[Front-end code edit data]
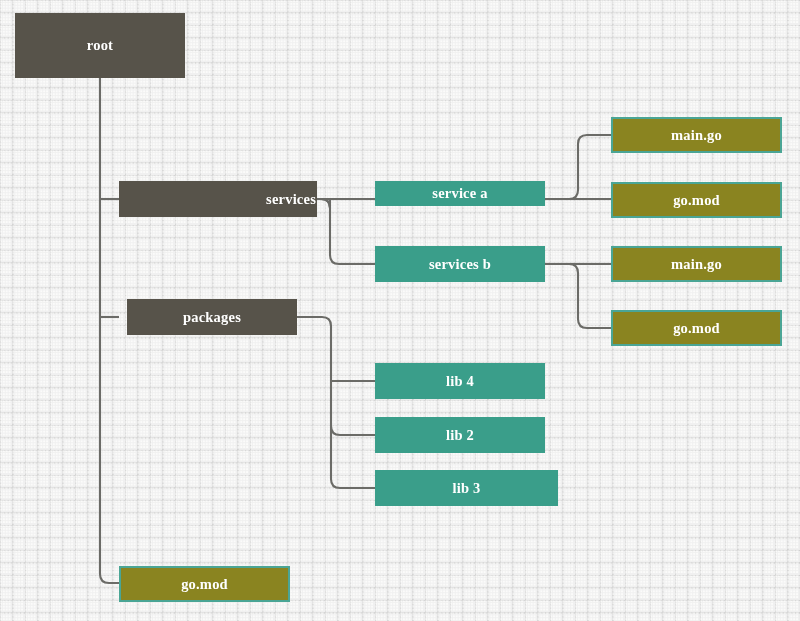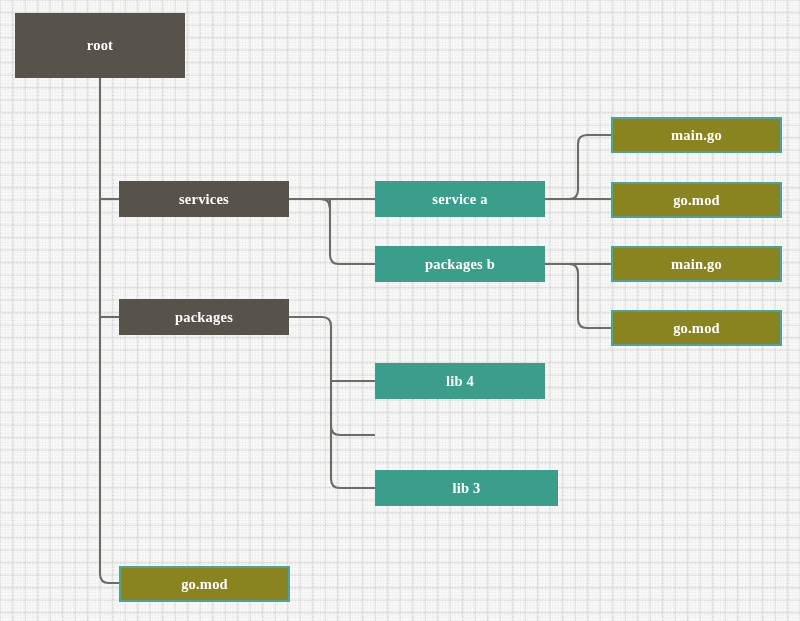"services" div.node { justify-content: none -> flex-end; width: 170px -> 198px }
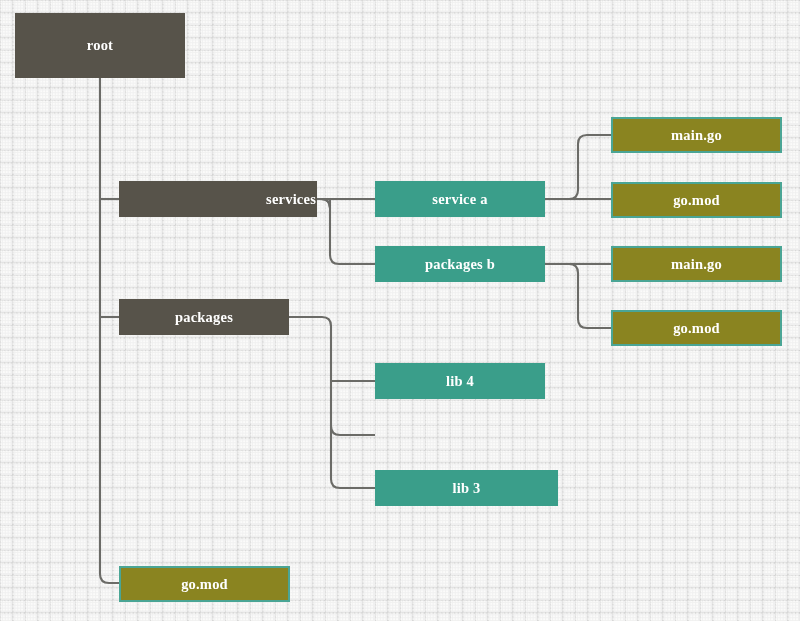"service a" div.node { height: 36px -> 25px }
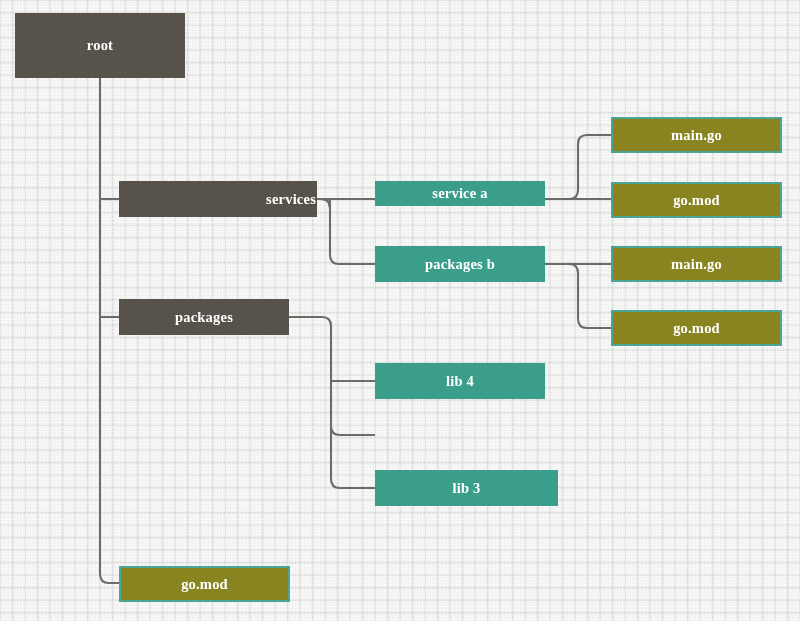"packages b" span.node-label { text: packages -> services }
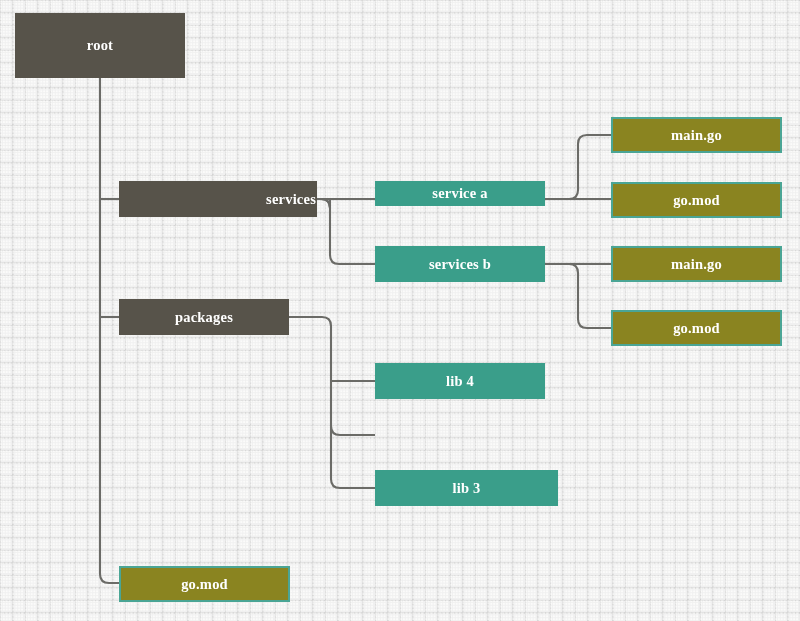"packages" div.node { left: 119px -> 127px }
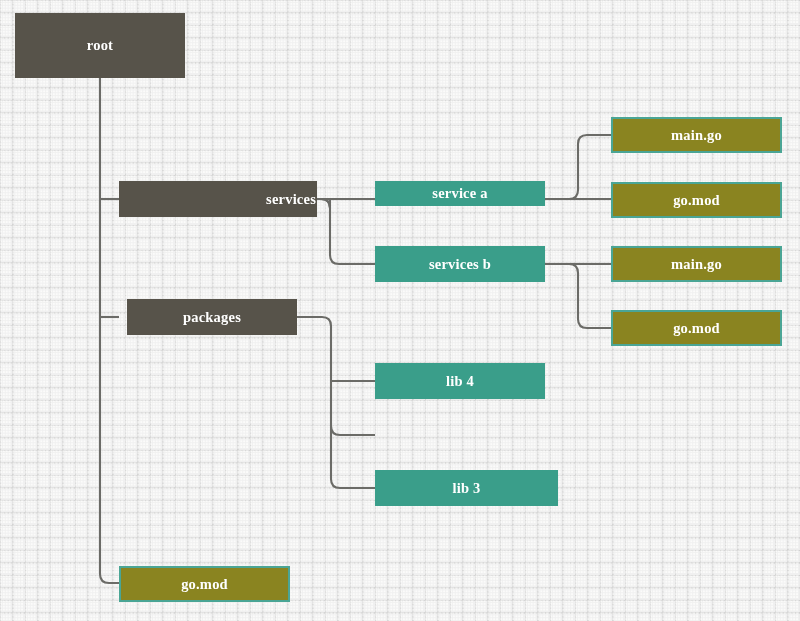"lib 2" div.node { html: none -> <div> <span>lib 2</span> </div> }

→ **Task objective**: The result should hold only the lines from the line with "height: 36px ->" through the final line of the records above, copied exactly, with pictures left out.

→ **Reply**:
"service a" div.node { height: 36px -> 25px }
"packages b" span.node-label { text: packages -> services }
"packages" div.node { left: 119px -> 127px }
"lib 2" div.node { html: none -> <div> <span>lib 2</span> </div> }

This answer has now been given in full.